**Exercise description:**
With the exception of the pictures, transcribe the entire listing exactly.

┌──

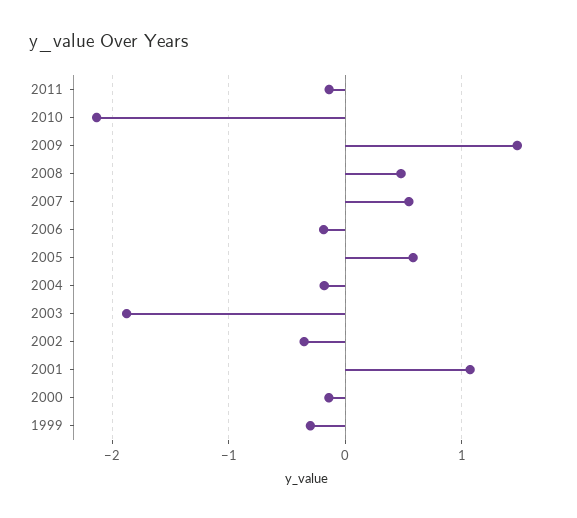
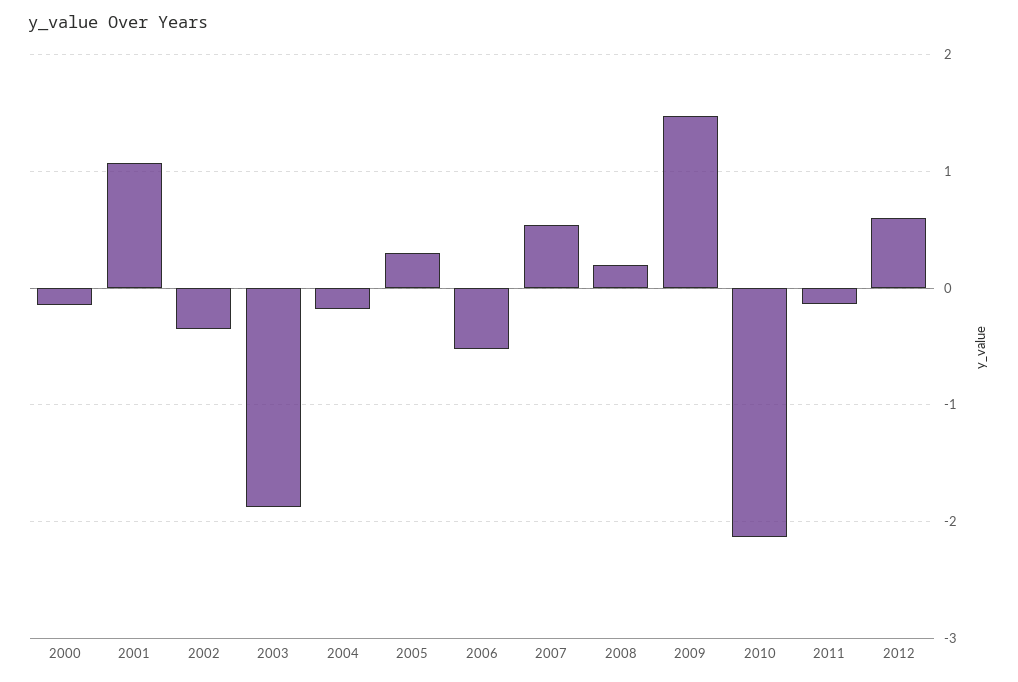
2008: 0.5 -> 0.2
2006: -0.2 -> -0.5
2005: 0.6 -> 0.3
1999: -0.3 -> none
2012: none -> 0.6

└──

**Answer to the exercise:**
2008: 0.5 -> 0.2
2006: -0.2 -> -0.5
2005: 0.6 -> 0.3
1999: -0.3 -> none
2012: none -> 0.6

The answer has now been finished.